В кабинете было мутно, как в тумане, от сигаретного дыма. Отчетливо пахло спиртным. При этом форточка была разбита.
– Что там у вас случилось? – спросила женщина.
– Это что у вас случилось? – строго спросила ее Берта Абрамовна.
– Творческие личности, говорите… – опять стал суровым Михаил Иванович. – А пожарная безопасность? И почему позволено распитие спиртных напитков на рабочем месте? И опять порча имущества – фортка разбита.
– Да, что-то разбитого стекла сегодня многовато, – согласилась Берта Абрамовна.
– Что у вас за повод? – строго спросил полицейский.
– Поминки, – тяжело вздохнула женщина.
– Кто-то у вас умер? В музее? Когда? Убийство? Почему меня не поставили в известность? – Полицейский Мозговой был в ярости. На самом деле от испуга. Он на секунду представил себе, как порча музейного имущества и разбитая форточка превращаются в убийство. А с этими дамочками раскрыть его не то что он не сможет – Пуаро бы не справился.

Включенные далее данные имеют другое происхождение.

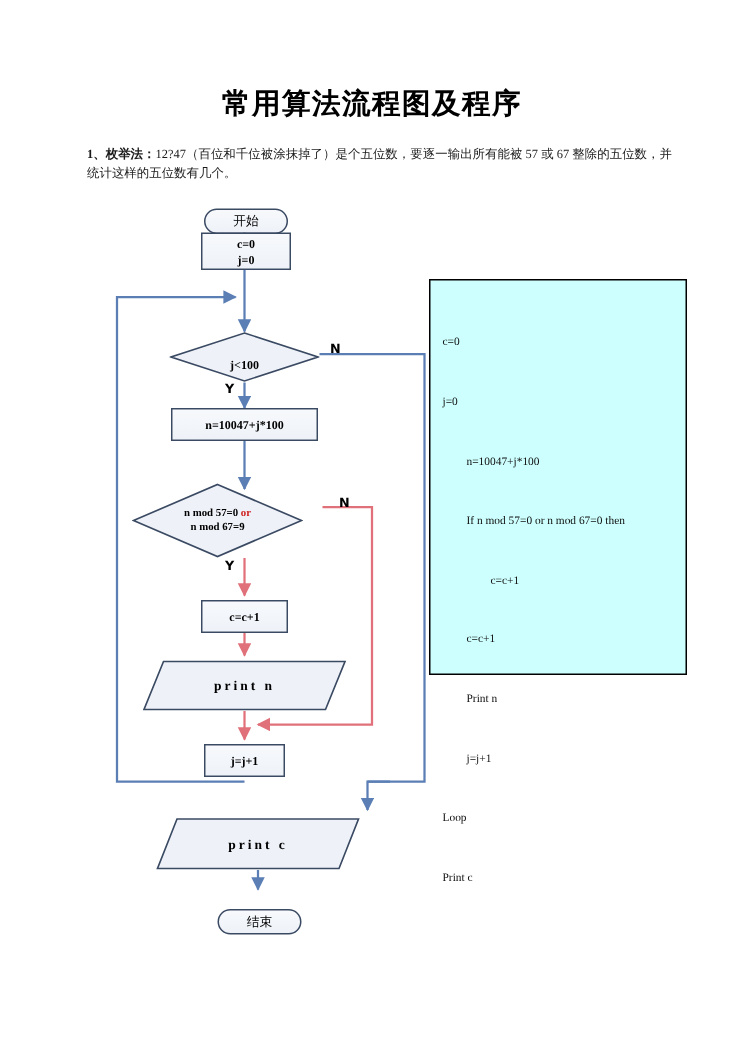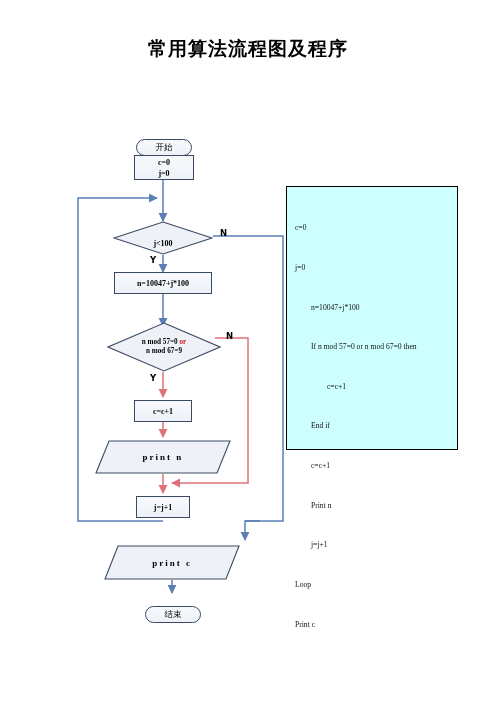"常用算法流程图及程序" #title { top: 36px -> 56px }
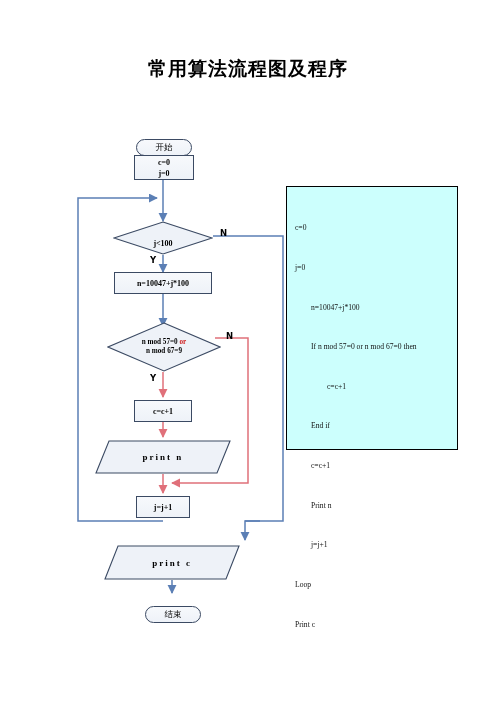"1、枚举法：12?47（百位和千位被涂抹掉了）是个五位数，要逐一输出所有能被" div { html: none -> <div> <span>1、枚举法：</span><span>12?47（百位和千位被涂抹掉了）是个五位数，要逐一输出所有能被 57 或 67 整除的五位数，并统计这样的五位数有几个。</span> </div> }
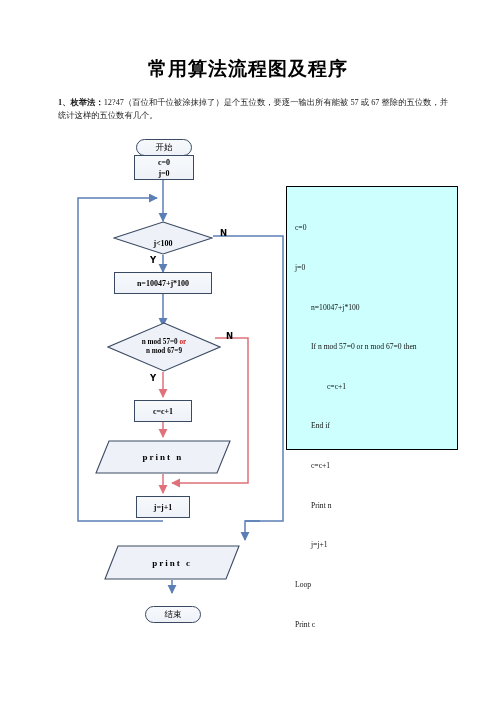"n mod 57=0 or" div.node { left: 107px -> 88px }
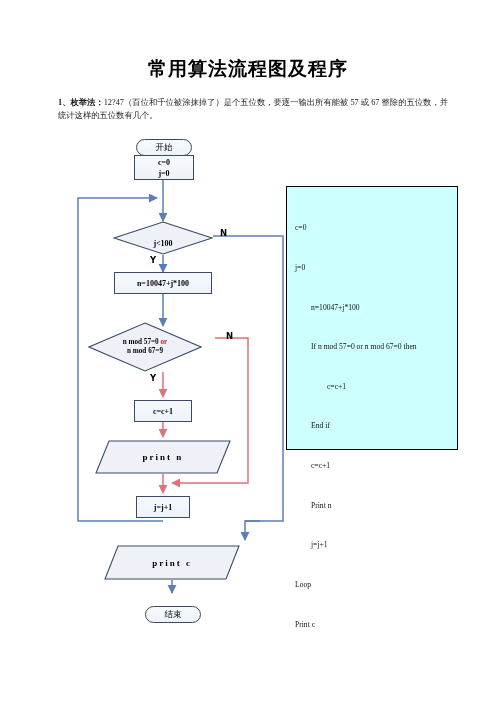"End if" span.ln { html: <span>End if</span> -> none }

Была у Михаила Ивановича такая слабость. Он ее стеснялся и старательно скрывал. Полицейский Мозговой обожал детективы. Эркюль Пуаро был его кумиром. Отдавал должное он и Ниро Вульфу, и даже мисс Марпл, но с некоторым скептицизмом. Вся его маленькая домашняя библиотека состояла из классических детективов. На старом видеомагнитофоне, который уже не мог самостоятельно выплюнуть кассету, только с помощью карандаша, Михаил Иванович пересмотрел все серии про знаменитого бельгийца, шлепая себя от восторга по ляжкам, когда тот находил разгадку. И тому, кто сказал бы, что этих героев не было, что они никогда не существовали в реальности, полицейский Мозговой не подал бы руки. Впрочем, втайне он мечтал оказаться в такой же ситуации, раскрыть самое нераскрываемое преступление и уйти с достоинством.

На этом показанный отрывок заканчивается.